*** Opening Given records ***

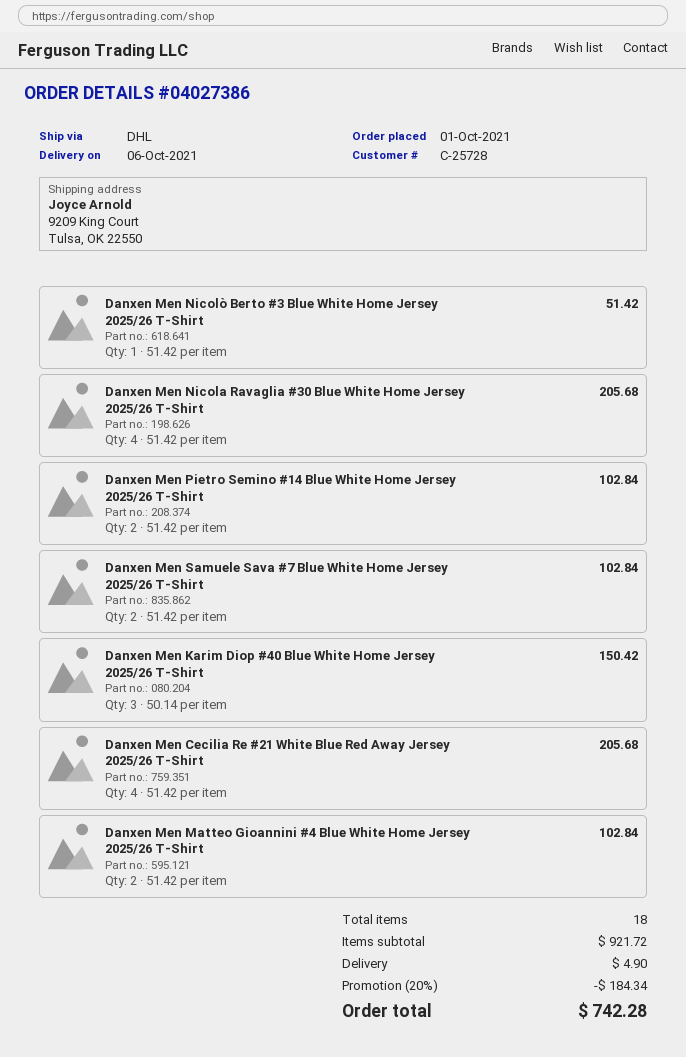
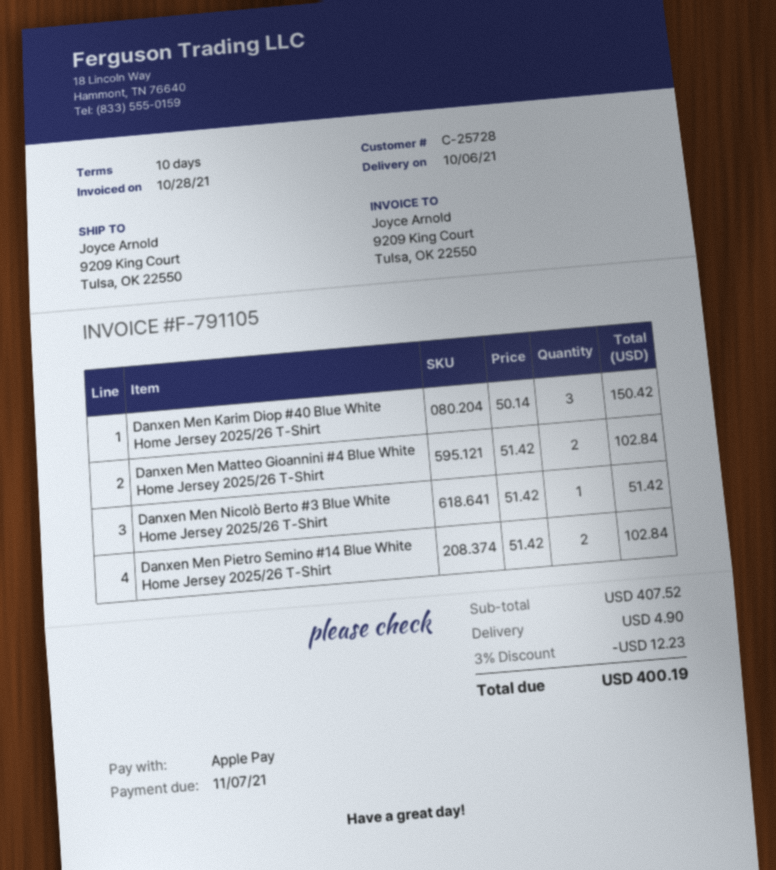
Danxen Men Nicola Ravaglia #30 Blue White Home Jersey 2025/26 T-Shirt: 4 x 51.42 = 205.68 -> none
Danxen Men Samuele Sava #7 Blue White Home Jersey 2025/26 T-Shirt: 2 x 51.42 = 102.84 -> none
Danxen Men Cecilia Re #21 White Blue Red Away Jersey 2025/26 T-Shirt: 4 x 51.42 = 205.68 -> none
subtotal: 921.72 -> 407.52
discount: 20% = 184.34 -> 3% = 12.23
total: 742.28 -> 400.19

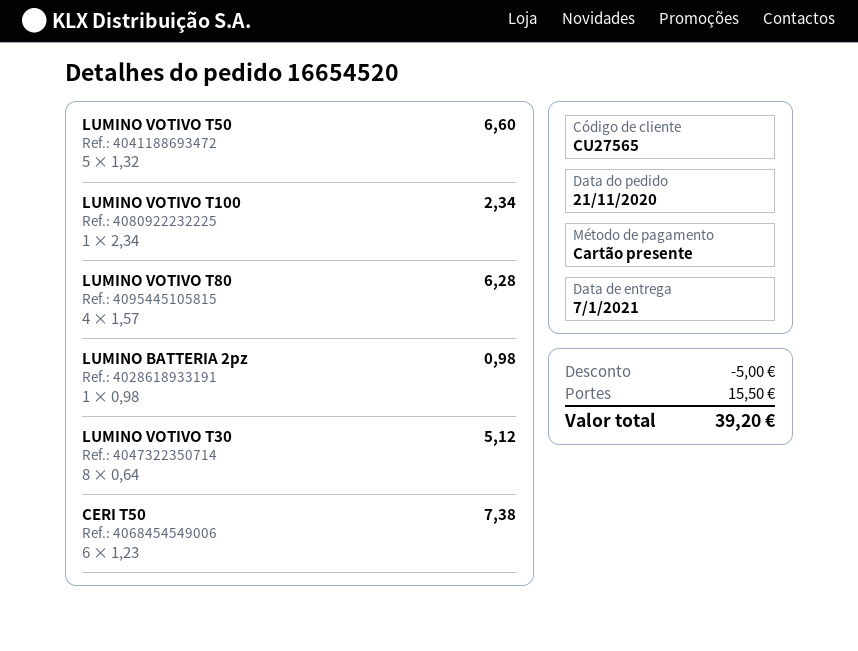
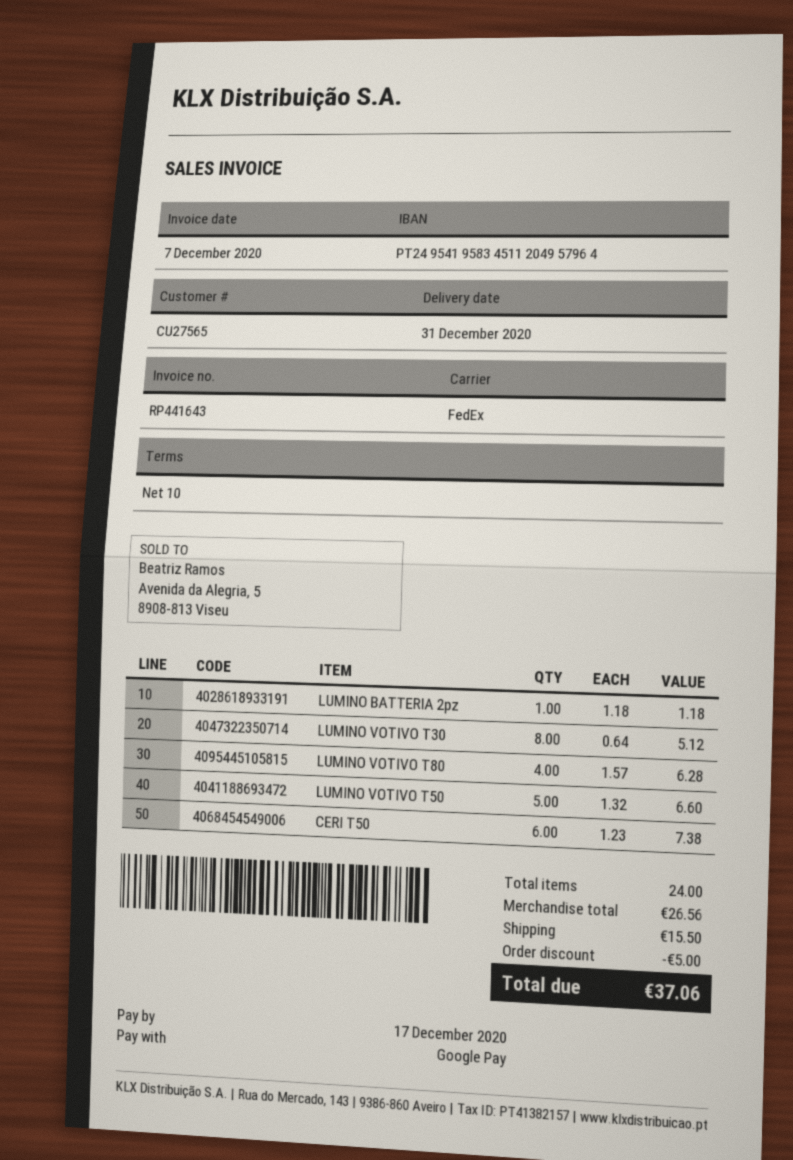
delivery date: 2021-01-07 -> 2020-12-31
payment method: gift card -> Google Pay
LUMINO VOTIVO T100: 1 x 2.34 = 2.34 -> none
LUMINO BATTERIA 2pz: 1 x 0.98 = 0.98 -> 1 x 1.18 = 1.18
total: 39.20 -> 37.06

*** Closing Given records ***

→ **Work instruction**: Exactly the lines from the one containing "delivery date: 2021-01-07 -> 2020-12-31" through the last line of the material above are to be returned, with nothing else.

→ **Solution for this problem**:
delivery date: 2021-01-07 -> 2020-12-31
payment method: gift card -> Google Pay
LUMINO VOTIVO T100: 1 x 2.34 = 2.34 -> none
LUMINO BATTERIA 2pz: 1 x 0.98 = 0.98 -> 1 x 1.18 = 1.18
total: 39.20 -> 37.06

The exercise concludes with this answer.